Revision comparison data
▼

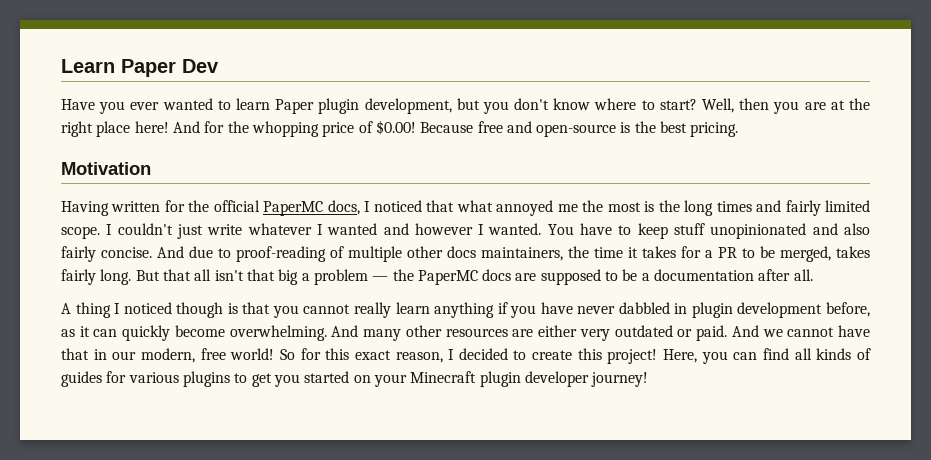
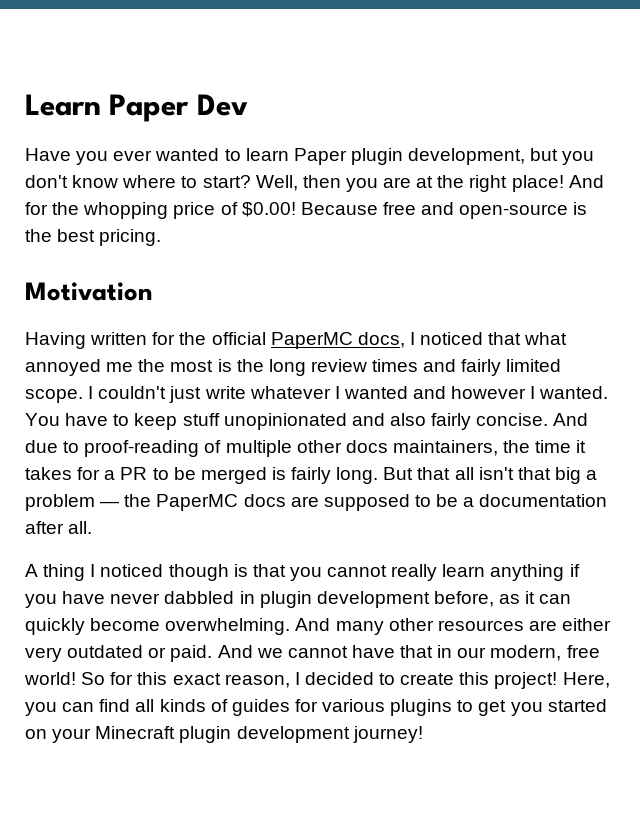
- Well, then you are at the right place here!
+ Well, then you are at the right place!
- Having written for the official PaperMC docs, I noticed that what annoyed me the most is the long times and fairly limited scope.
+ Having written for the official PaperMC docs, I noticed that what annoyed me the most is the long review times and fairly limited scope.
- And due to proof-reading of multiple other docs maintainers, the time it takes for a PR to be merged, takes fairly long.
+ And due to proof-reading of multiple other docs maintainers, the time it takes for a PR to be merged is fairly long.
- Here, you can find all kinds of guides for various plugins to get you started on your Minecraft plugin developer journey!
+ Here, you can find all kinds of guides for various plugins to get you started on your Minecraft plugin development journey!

▲

TASK REQUIREMENTS => Leaving out any pictures, write the records above out exactly as they are.

RESPONSE TO THIS TASK =>
- Well, then you are at the right place here!
+ Well, then you are at the right place!
- Having written for the official PaperMC docs, I noticed that what annoyed me the most is the long times and fairly limited scope.
+ Having written for the official PaperMC docs, I noticed that what annoyed me the most is the long review times and fairly limited scope.
- And due to proof-reading of multiple other docs maintainers, the time it takes for a PR to be merged, takes fairly long.
+ And due to proof-reading of multiple other docs maintainers, the time it takes for a PR to be merged is fairly long.
- Here, you can find all kinds of guides for various plugins to get you started on your Minecraft plugin developer journey!
+ Here, you can find all kinds of guides for various plugins to get you started on your Minecraft plugin development journey!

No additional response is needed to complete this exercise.